Abstract

In this work a methodology for detecting drivers' stress and fatigue and predicting driving performance is presented. The proposed methodology exploits a set of features obtained from three different sources: (i) physiological signals from the driver (ECG, EDA, and respiration), (ii) video recordings from the driver's face, and (iii) environmental information. The extracted features are examined in terms of their contribution to the classification of the states under investigation. The most significant indicators are selected and used for classification using various classifiers. The approach has been validated on an annotated dataset collected during real-world driving. The results obtained from the combination of physiological signals, video features, and driving environment parameters indicate high classification accuracy (88% using three fatigue scales and 86% using two stress scales).
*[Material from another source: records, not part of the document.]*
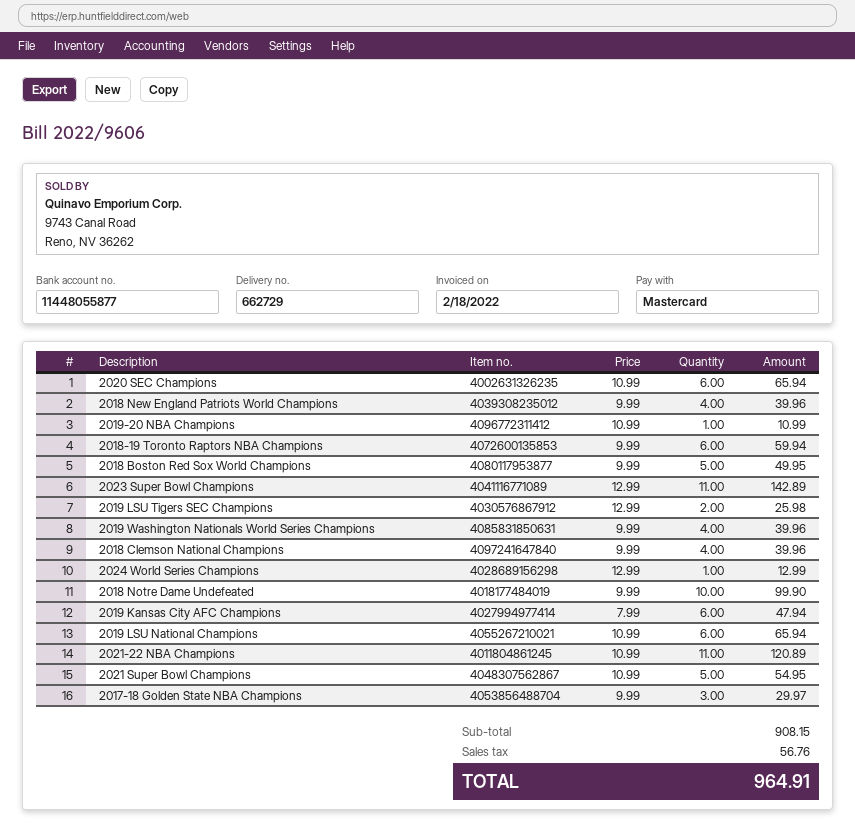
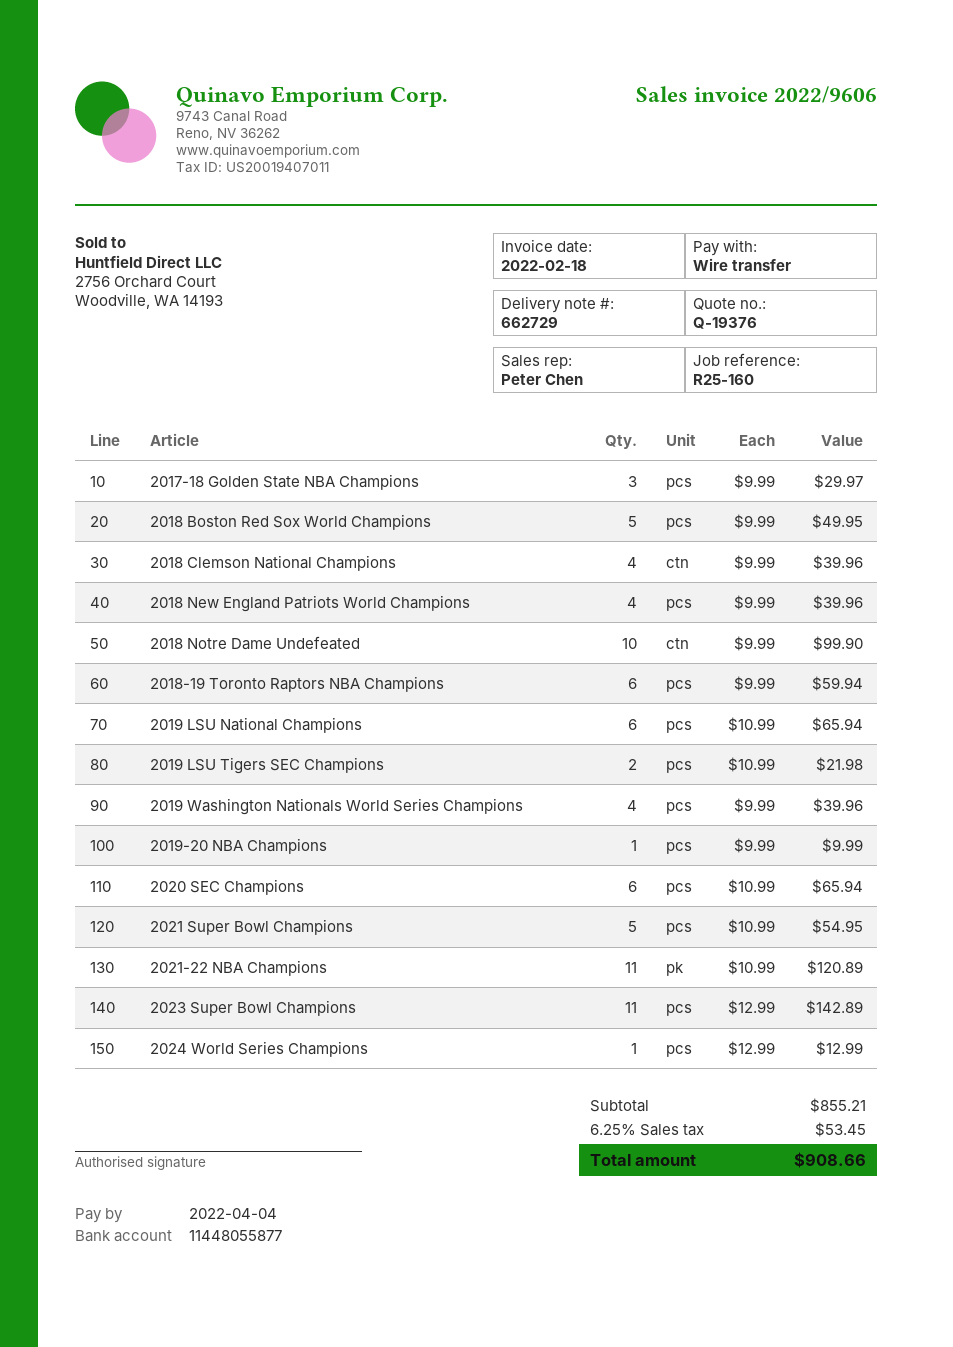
payment method: Mastercard -> bank transfer
2019-20 NBA Champions: 1 x 10.99 = 10.99 -> 1 x 9.99 = 9.99
2019 LSU Tigers SEC Champions: 2 x 12.99 = 25.98 -> 2 x 10.99 = 21.98
2019 Kansas City AFC Champions: 6 x 7.99 = 47.94 -> none
subtotal: 908.15 -> 855.21
tax: 56.76 -> 53.45
total: 964.91 -> 908.66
A series of experiments on a simulation environment confirms the association of fatigue states with driving performance.

Highlights

  • Real-life car driving requires accurate and fast decisions by the driver, given only incomplete information in real time

  • Stress could be defined as the awareness of not being able to cope with the demands of one’s environment, when this realization is of concern to the person and associated with a negative emotional response, while fatigue as the temporary inability, or decrease in ability, or strong disinclination, to respond to a situation, because of previous overactivity, either mental, emotional, or physical [1]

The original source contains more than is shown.